Records from a data collection:
====================

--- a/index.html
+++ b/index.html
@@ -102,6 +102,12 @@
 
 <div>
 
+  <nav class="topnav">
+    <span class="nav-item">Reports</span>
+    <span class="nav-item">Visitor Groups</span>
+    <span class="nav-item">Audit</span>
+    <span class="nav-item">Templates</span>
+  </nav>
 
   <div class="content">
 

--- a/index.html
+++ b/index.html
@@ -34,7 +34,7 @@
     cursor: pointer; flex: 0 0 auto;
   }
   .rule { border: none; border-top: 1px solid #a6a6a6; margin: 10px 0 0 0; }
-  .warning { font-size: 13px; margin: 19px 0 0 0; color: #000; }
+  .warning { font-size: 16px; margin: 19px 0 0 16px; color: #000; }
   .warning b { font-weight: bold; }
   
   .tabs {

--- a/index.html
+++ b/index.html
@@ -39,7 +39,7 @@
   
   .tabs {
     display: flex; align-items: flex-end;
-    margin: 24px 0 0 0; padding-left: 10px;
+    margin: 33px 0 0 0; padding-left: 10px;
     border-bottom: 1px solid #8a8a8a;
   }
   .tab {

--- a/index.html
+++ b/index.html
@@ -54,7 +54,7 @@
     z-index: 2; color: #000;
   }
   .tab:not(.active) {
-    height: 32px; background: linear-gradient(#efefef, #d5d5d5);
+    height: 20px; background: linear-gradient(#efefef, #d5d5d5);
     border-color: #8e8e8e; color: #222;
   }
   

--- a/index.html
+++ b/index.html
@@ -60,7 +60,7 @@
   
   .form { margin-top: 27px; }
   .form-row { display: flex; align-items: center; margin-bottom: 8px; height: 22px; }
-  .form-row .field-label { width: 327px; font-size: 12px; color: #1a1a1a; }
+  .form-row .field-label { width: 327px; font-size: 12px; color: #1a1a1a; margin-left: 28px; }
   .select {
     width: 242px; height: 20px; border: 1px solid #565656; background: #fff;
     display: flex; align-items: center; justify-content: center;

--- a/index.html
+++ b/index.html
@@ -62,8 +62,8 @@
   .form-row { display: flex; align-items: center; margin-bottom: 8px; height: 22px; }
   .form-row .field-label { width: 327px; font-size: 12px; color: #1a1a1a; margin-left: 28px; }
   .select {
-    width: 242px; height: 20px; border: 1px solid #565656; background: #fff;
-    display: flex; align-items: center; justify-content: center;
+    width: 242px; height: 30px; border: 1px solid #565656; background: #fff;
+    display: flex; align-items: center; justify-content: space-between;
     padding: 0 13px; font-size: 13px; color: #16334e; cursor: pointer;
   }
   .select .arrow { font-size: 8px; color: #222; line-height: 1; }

====================

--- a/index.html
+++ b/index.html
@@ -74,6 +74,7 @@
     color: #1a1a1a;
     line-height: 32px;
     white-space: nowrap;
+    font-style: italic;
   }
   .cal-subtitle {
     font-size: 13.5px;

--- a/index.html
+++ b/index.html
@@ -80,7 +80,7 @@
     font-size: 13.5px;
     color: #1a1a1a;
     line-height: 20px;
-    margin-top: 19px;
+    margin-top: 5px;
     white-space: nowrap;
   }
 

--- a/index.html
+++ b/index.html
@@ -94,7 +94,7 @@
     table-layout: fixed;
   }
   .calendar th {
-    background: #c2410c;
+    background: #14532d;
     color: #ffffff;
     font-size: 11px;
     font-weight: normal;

====================

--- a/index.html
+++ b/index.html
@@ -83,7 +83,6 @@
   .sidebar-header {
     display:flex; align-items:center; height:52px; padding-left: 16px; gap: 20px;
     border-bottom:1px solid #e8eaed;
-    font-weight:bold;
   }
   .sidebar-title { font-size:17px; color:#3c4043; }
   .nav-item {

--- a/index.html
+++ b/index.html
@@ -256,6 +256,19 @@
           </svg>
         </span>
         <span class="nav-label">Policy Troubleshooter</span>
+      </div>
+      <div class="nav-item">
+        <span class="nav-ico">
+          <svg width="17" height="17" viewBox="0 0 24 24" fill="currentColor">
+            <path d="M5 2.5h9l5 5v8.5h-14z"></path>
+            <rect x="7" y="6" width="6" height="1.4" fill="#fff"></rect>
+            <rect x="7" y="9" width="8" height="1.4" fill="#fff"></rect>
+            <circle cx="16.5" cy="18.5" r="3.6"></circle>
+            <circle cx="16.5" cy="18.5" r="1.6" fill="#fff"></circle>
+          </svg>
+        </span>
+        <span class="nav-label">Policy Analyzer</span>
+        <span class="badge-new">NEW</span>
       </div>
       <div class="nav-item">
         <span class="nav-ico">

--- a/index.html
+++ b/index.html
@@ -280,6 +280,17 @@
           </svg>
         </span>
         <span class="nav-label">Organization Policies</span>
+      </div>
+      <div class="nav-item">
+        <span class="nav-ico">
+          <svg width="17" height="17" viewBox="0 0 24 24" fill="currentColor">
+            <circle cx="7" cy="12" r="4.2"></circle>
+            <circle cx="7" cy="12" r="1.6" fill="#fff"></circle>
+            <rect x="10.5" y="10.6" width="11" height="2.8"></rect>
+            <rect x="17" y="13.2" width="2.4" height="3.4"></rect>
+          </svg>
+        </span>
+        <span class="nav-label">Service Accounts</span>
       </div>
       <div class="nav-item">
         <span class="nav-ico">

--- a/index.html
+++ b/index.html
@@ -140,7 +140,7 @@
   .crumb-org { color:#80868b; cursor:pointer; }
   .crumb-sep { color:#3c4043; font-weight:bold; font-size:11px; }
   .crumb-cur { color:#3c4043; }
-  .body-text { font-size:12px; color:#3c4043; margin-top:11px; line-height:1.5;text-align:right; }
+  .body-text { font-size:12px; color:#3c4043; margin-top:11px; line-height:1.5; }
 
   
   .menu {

====================

Only lines containing the string "bold" belong in the answer; find them in the data above and copy them.

   .warning b { font-weight: bold; }
-    font-weight:bold;
   .crumb-sep { color:#3c4043; font-weight:bold; font-size:11px; }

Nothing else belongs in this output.